Mood. Start by bringing your attention to the overall mood you are experiencing. Open your senses and allow yourself to connect with all the subtleties of the mood—its texture, color, and fragrance. How are you feeling in this moment? What is alive within you? What is the overall felt sense of the environment, inside and around you? Are you aware of any emotions? See if you can touch this global mood without using any words to describe it, at least at first. After you have made a connection with the emotional tone present, play with a word or two that describes your mood, spontaneously and flexibly allowing language to mingle with the felt sense but not allowing words and concepts to overtake your primary connection with the mood itself. Rest your awareness in the core of the feeling and observe as it moves, dances, unfolds, and changes.

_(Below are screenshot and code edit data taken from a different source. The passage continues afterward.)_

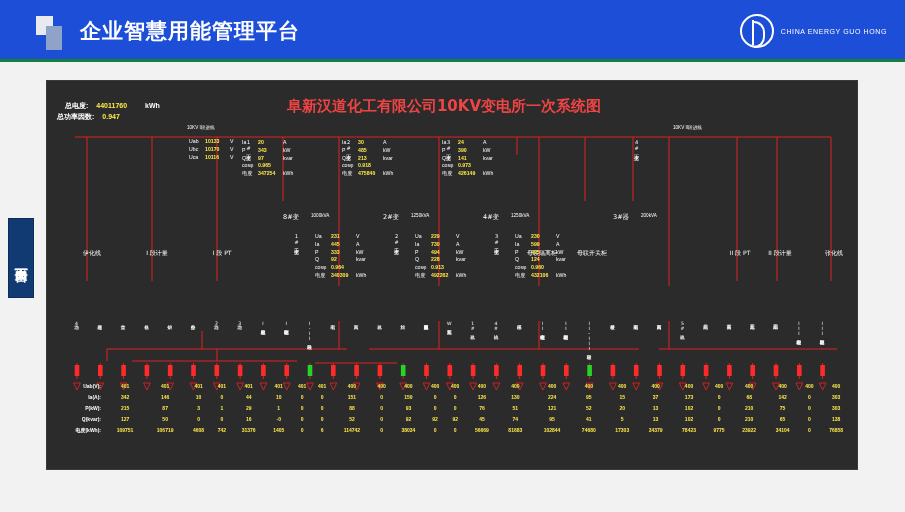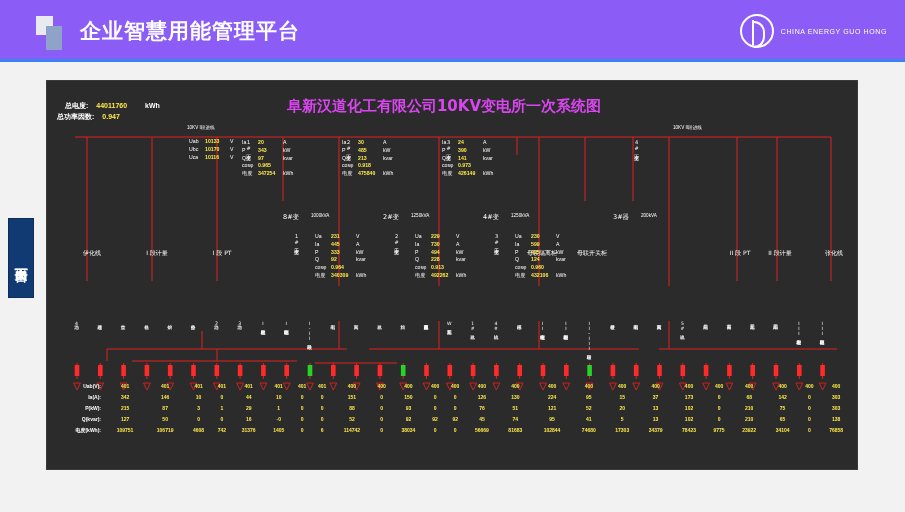--- a/index.html
+++ b/index.html
@@ -13,8 +13,8 @@
   
   .header {
     position:absolute; left:0; top:0; width:905px; height:62px;
-    background:#8b5cf6;
-    border-bottom:3px solid #3b82f6;
+    background:#1d4ed8;
+    border-bottom:3px solid #15803d;
   }
   .hdr-logo-box { position:absolute; left:36px; top:16px; width:34px; height:34px; }
   .hdr-logo-box .sq1 { position:absolute; left:0; top:0; width:17px; height:19px; background:#e8eaf0; }

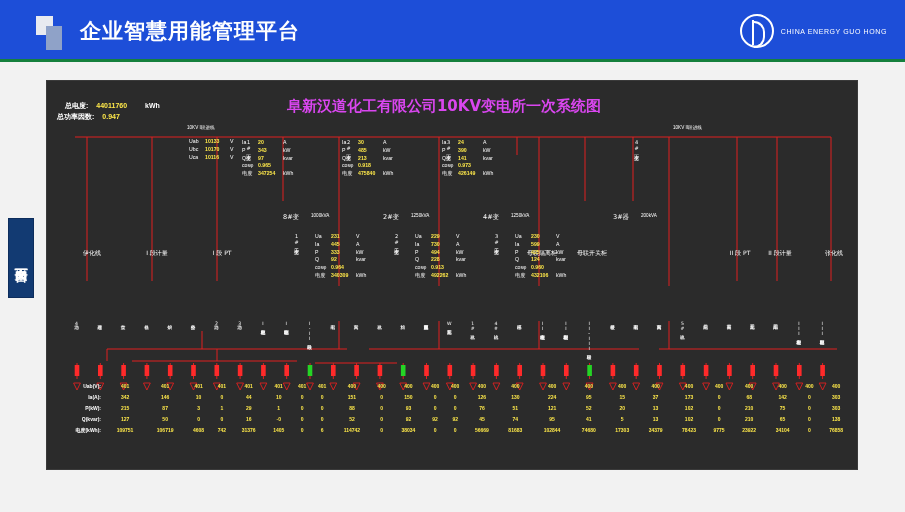--- a/index.html
+++ b/index.html
@@ -59,7 +59,7 @@
   .meta-label { color:#ffffff; }
   .panel .title {
     position:absolute; left:0; right:16px; top:16px; text-align:center;
-    color:#d946ef; font-size:15px; font-weight:bold; font-family:"DejaVu Sans",sans-serif;
+    color:#ef4444; font-size:15px; font-weight:bold; font-family:"DejaVu Sans",sans-serif;
   }
   .panel .stamp {
     position:absolute; right:14px; top:14px; text-align:center;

Allow the emotion or mood the space to express itself as best you are able.
Belief. After you’re attuned to the general mood present—the overall felt sense of your immediate experience—open your awareness and allow it to fill and touch and expand into the entire space you are in, no longer focusing on the mood per se, while at the same time perfectly open to return to it should it ask for more specified attention. In moments of activation (but not limited to these times only), when we are triggered or thrown off center, one or two core beliefs usually underlie the mood, are woven into the feeling, or are otherwise related to the overall emotional tone in some way. You might experience these beliefs as “supporting” the mood or vice versa. Allow yourself to remain in a state of not knowing about this; there’s no need to figure it out or resolve which comes first. Stay curious and open.
What core beliefs have accompanied you for so long, forming the lenses through which you see and imagine yourself, having journeyed with you as a kindred traveler? To uncover these essential narratives and images, ask yourself: “When I am feeling sad, jealous, hopeless, ashamed, confused, angry, scared, bored
, unsafe, flat, or [insert feeling/mood here], what do I believe about myself, about others, about the world? What core beliefs are circling when I am activated in this way? What habitual thoughts and fundamental perceptions seem to underlie these emotional states?

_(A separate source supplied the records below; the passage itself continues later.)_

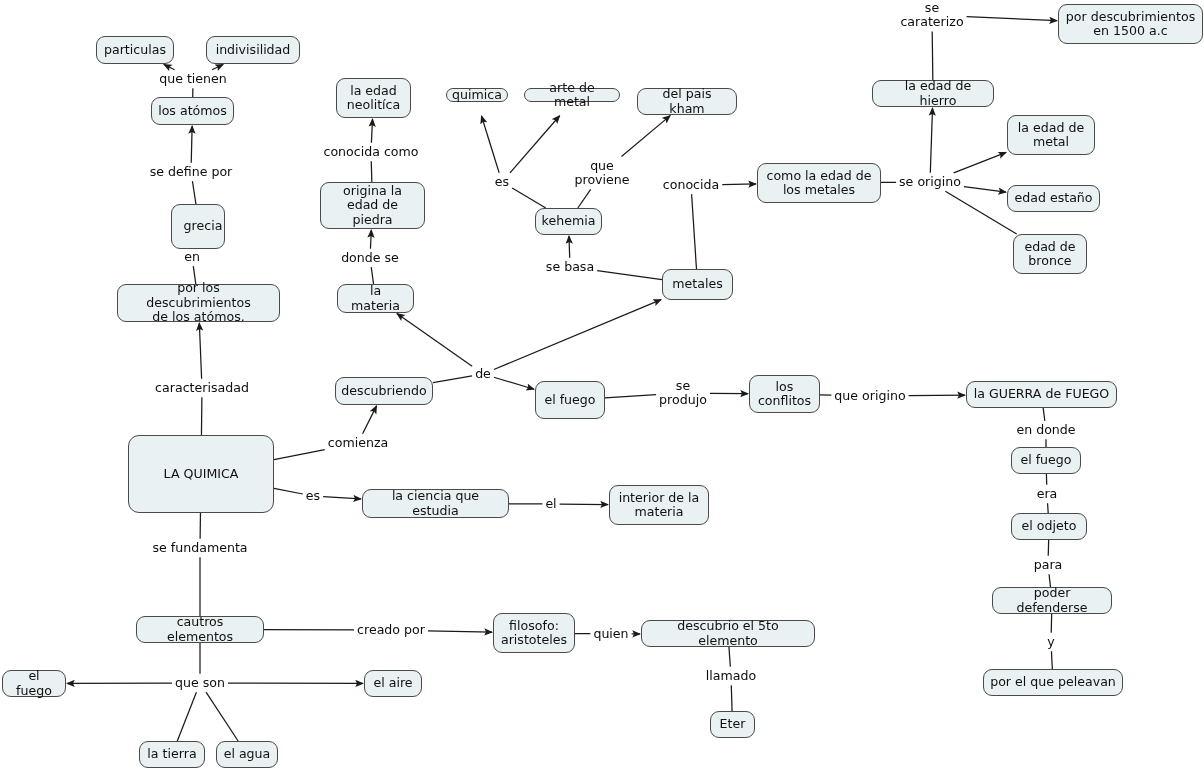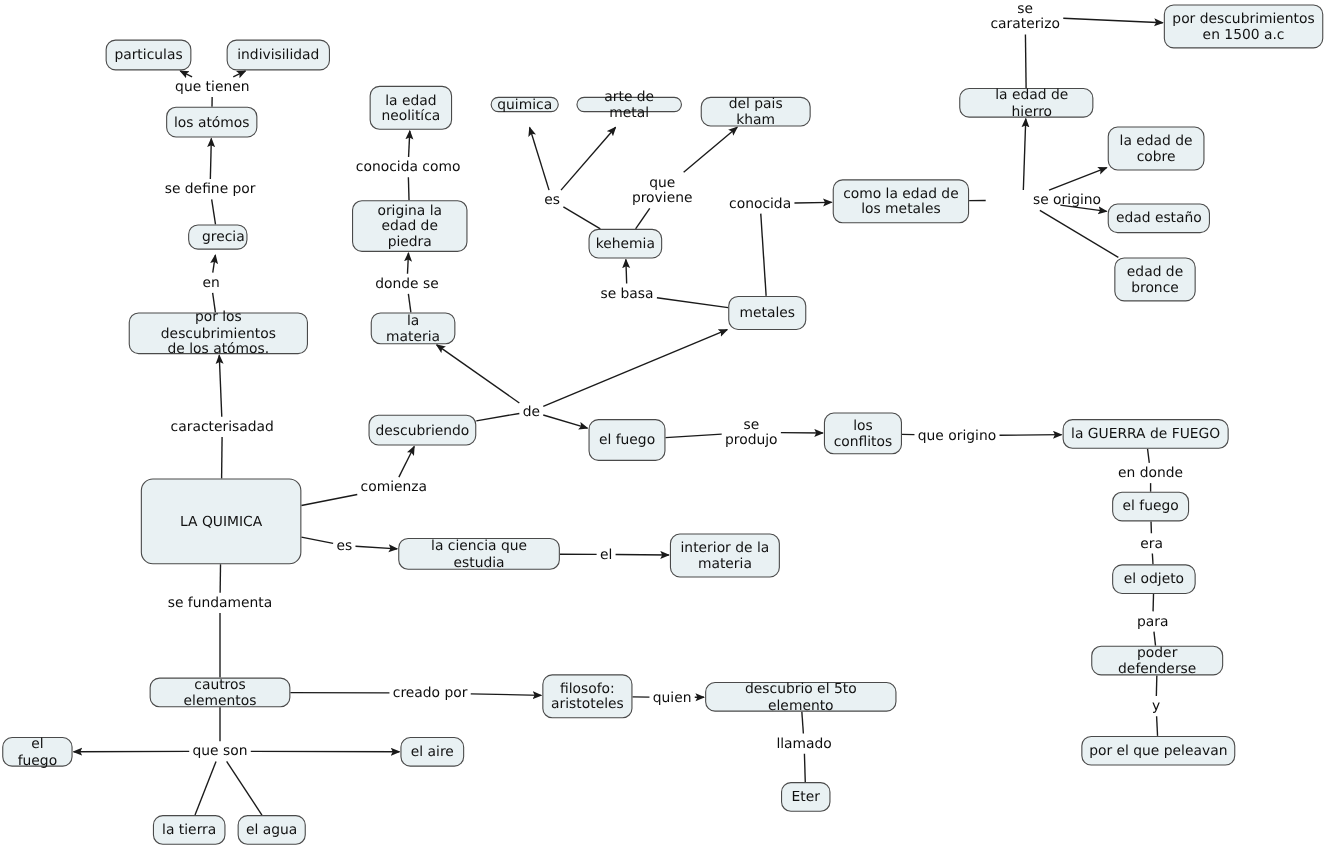--- a/index.html
+++ b/index.html
@@ -160,7 +160,7 @@
       <div class="node" style="left: 1058px; top: 4px; width: 145px; height: 40px;">por descubrimientos
 en 1500 a.c</div>
       <div class="node" style="left: 1007px; top: 115px; width: 88px; height: 40px;">la edad de
-cobre</div>
+metal</div>
       <div class="node" style="left: 1007px; top: 185px; width: 93px; height: 27px;">edad estaño</div>
       <div class="node" style="left: 1013px; top: 234px; width: 74px; height: 40px;">edad de
 bronce</div>

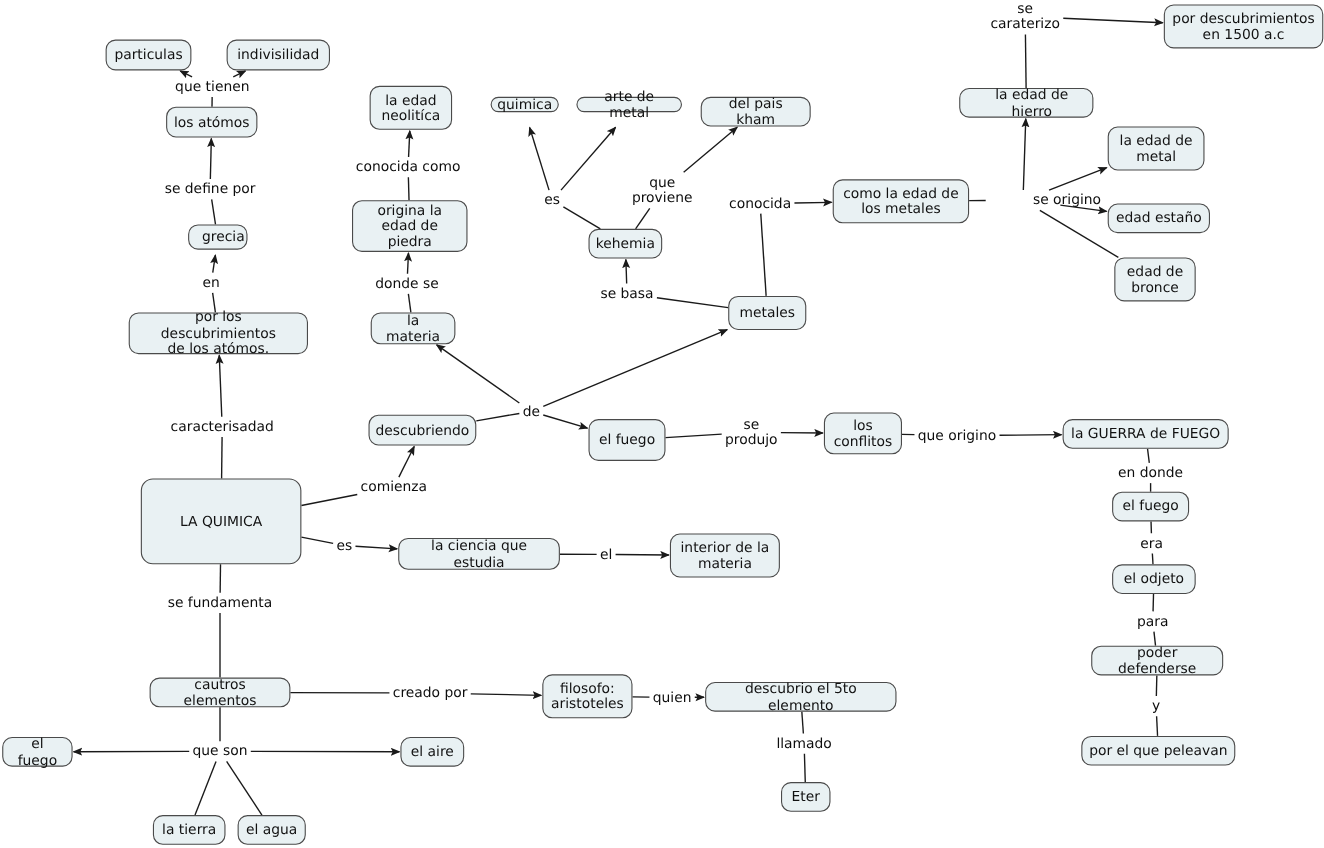--- a/index.html
+++ b/index.html
@@ -206,7 +206,7 @@
 proviene</div>
       <div class="link-label" style="left: 570px; top: 267px;">se basa</div>
       <div class="link-label" style="left: 691px; top: 185px;">conocida</div>
-      <div class="link-label" style="left: 930px; top: 182px; margin-left: 40px;">se origino</div>
+      <div class="link-label" style="left: 930px; top: 182px;">se origino</div>
       <div class="link-label" style="left: 932px; top: 15px;">se
 caraterizo</div>
       <div class="link-label" style="left: 683px; top: 393px;">se

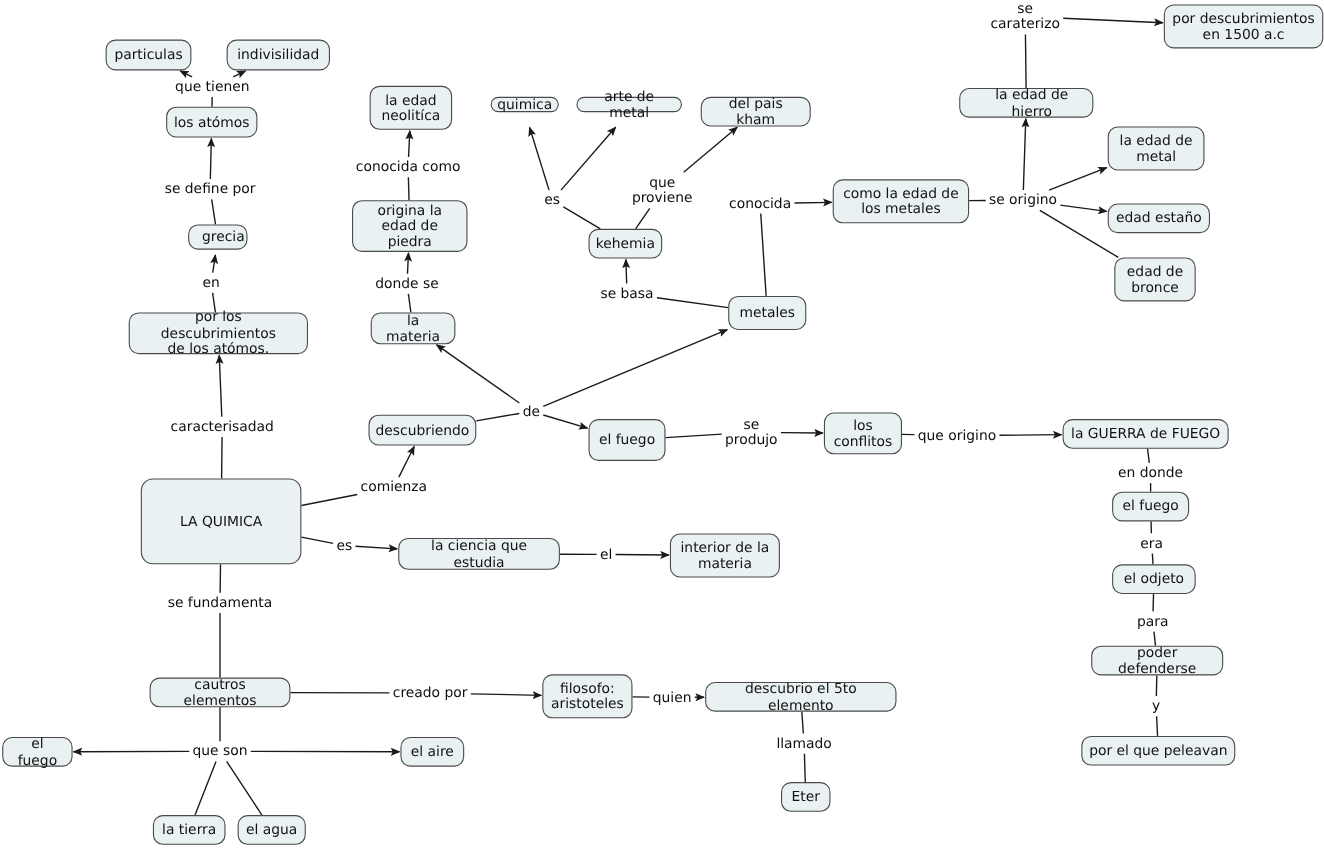--- a/index.html
+++ b/index.html
@@ -139,7 +139,7 @@
       <div class="node" style="left: 96px; top: 36px; width: 78px; height: 28px;">particulas</div>
       <div class="node" style="left: 206px; top: 36px; width: 94px; height: 28px;">indivisilidad</div>
       <div class="node" style="left: 151px; top: 97px; width: 83px; height: 28px;">los atómos</div>
-      <div class="node" style="left: 171px; top: 204px; width: 54px; height: 23px; padding-left: 16px;">grecia</div>
+      <div class="node" style="left: 171px; top: 204px; width: 54px; height: 45px; padding-left: 16px;">grecia</div>
       <div class="node" style="left: 117px; top: 284px; width: 163px; height: 38px;">por los descubrimientos
 de los atómos.</div>
       <div class="node big" style="left: 128px; top: 435px; width: 146px; height: 78px;">LA QUIMICA</div>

For example, if I’m feeling shame or despair, do I believe that there is something fundamentally wrong with me, that I am unlovable, that I have failed, that no one will ever want to get close to me, that no one will ever understand me, or that I’m not okay as I am? Do I believe that the world is unsafe, that I can’t depend on another, or that others are out to get me?
Allow the beliefs to present themselves—including any accompanying images, memories, fantasies, or further feelings—without any sense that they need to be changed, transformed, or healed. Provide a safe place for the beliefs to reveal themselves. It can help to write them down if you feel drawn to do so.
For the purposes of this meditation, we are not working to change these beliefs or replace them with others but only to shine a light into and through them with as much awareness, presence, and compassion as we are able—to illuminate the lenses through which we have come to perceive ourselves, others, and the world.